TASK INSTRUCTIONS
In the entries below, find the line with "quote number: Y2023/457 -> Y2023/467" and the line with "total: 114.37 -> 86.17"; give again those lines and every line between them, exactly.

Collected data
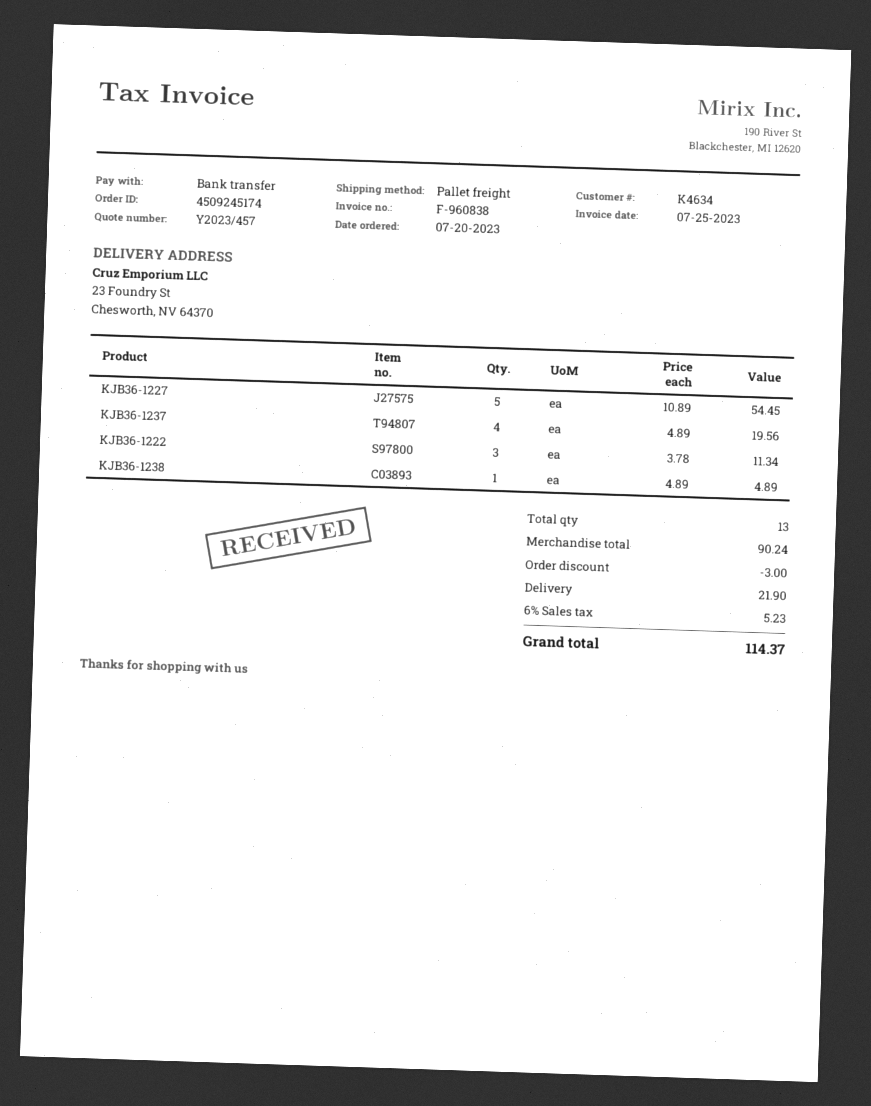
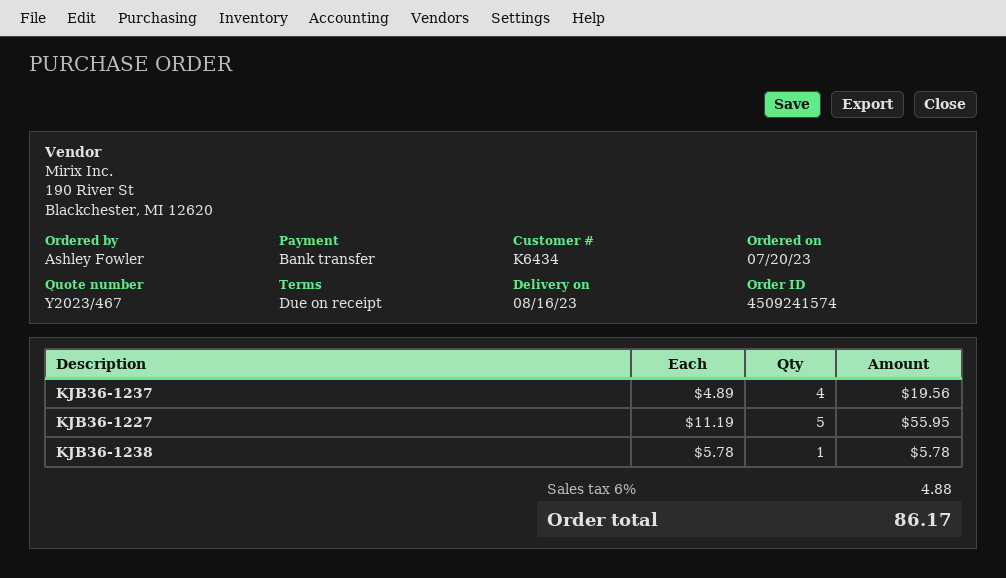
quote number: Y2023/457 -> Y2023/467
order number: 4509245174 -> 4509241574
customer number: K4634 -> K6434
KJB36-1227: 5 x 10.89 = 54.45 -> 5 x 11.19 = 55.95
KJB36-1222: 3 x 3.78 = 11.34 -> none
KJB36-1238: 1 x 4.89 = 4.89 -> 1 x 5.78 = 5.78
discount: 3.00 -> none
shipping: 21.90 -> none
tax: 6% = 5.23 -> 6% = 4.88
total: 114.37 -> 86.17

* * *

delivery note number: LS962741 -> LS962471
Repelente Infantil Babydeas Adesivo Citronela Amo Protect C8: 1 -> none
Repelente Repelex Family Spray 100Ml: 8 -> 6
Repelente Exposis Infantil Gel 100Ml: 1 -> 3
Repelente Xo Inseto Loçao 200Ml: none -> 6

ANSWER BELOW
quote number: Y2023/457 -> Y2023/467
order number: 4509245174 -> 4509241574
customer number: K4634 -> K6434
KJB36-1227: 5 x 10.89 = 54.45 -> 5 x 11.19 = 55.95
KJB36-1222: 3 x 3.78 = 11.34 -> none
KJB36-1238: 1 x 4.89 = 4.89 -> 1 x 5.78 = 5.78
discount: 3.00 -> none
shipping: 21.90 -> none
tax: 6% = 5.23 -> 6% = 4.88
total: 114.37 -> 86.17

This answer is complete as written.